Instructions for the task.
Using the data that follows, report how many lines include "Tweezer"; output no other text.

Modification records:
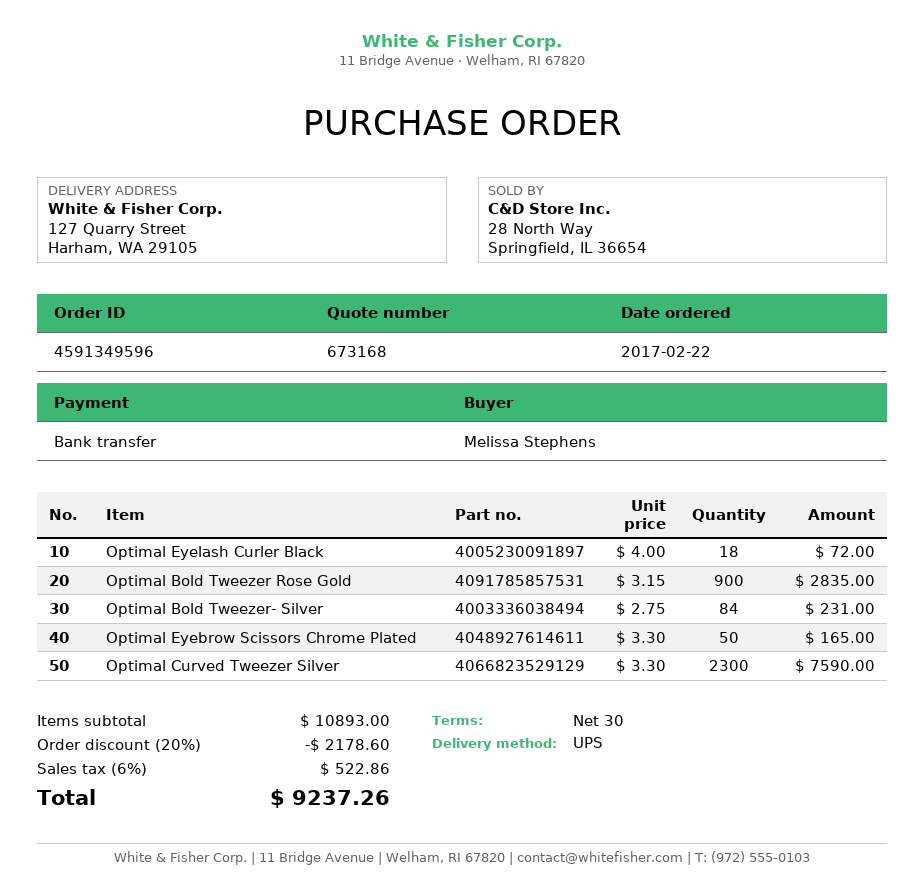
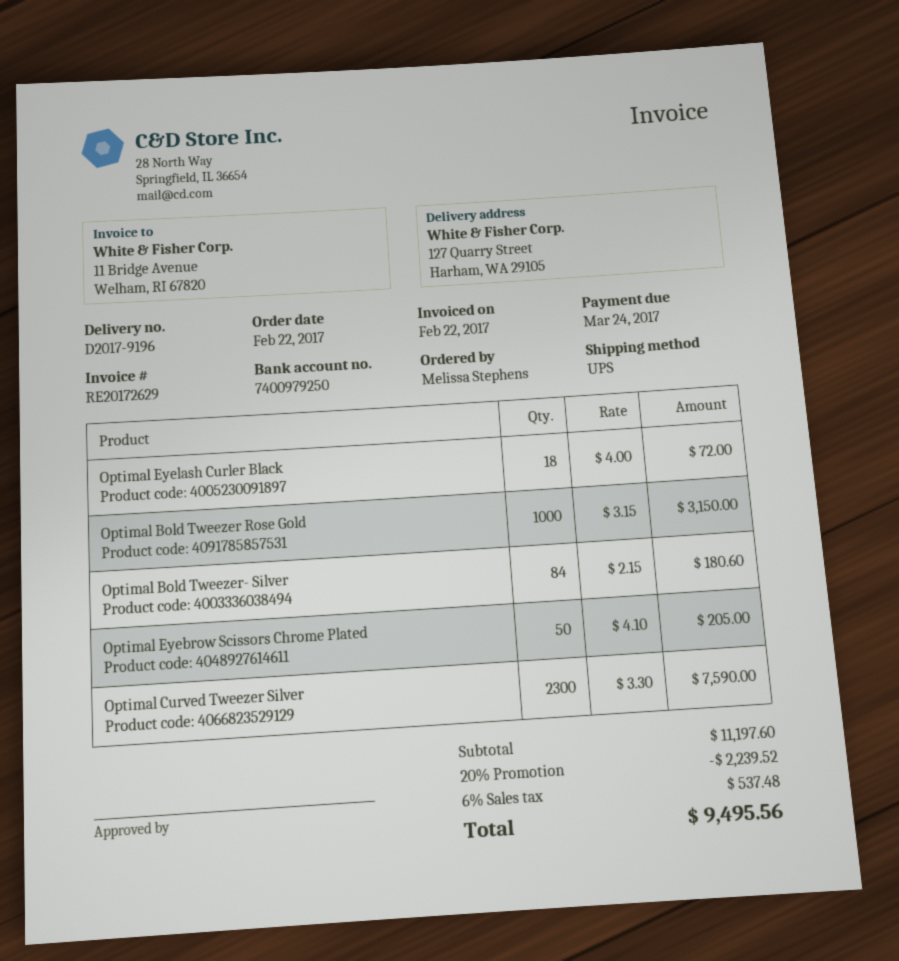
Optimal Bold Tweezer Rose Gold: 900 x 3.15 = 2835.00 -> 1000 x 3.15 = 3150.00
Optimal Bold Tweezer- Silver: 84 x 2.75 = 231.00 -> 84 x 2.15 = 180.60
Optimal Eyebrow Scissors Chrome Plated: 50 x 3.30 = 165.00 -> 50 x 4.10 = 205.00
subtotal: 10893.00 -> 11197.60
discount: 20% = 2178.60 -> 20% = 2239.52
tax: 6% = 522.86 -> 6% = 537.48
total: 9237.26 -> 9495.56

Answer box.
2